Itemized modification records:
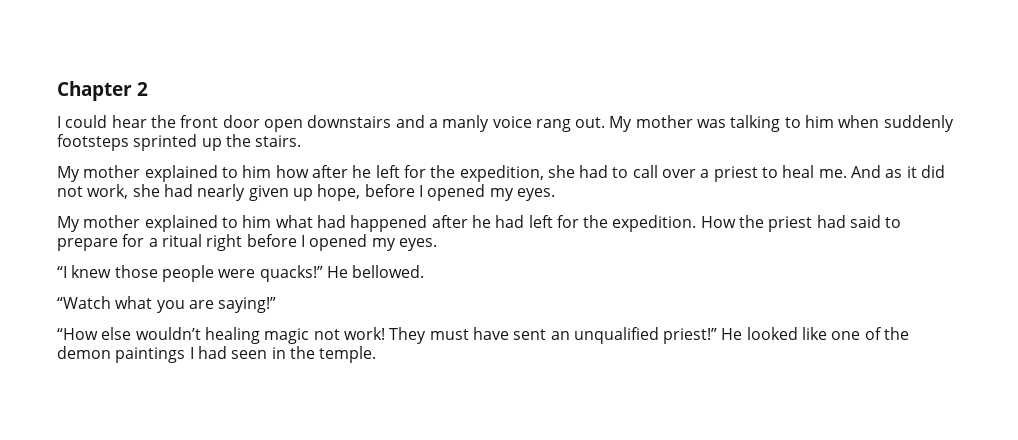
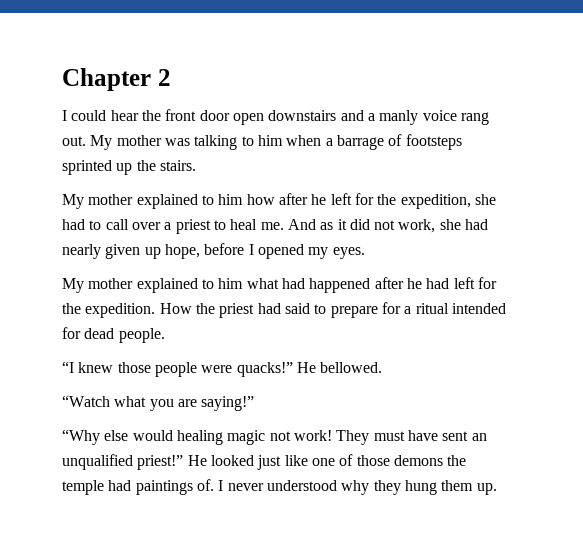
- My mother was talking to him when suddenly footsteps sprinted up the stairs.
+ My mother was talking to him when a barrage of footsteps sprinted up the stairs.
- How the priest had said to prepare for a ritual right before I opened my eyes.
+ How the priest had said to prepare for a ritual intended for dead people.
- “How else wouldn’t healing magic not work!
+ “Why else would healing magic not work!
- He looked like one of the demon paintings I had seen in the temple.
+ He looked just like one of those demons the temple had paintings of. I never understood why they hung them up.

## ASSIGNMENT
Restate the records above verbatim. Pictures stay out.

## ANSWER SPACE
- My mother was talking to him when suddenly footsteps sprinted up the stairs.
+ My mother was talking to him when a barrage of footsteps sprinted up the stairs.
- How the priest had said to prepare for a ritual right before I opened my eyes.
+ How the priest had said to prepare for a ritual intended for dead people.
- “How else wouldn’t healing magic not work!
+ “Why else would healing magic not work!
- He looked like one of the demon paintings I had seen in the temple.
+ He looked just like one of those demons the temple had paintings of. I never understood why they hung them up.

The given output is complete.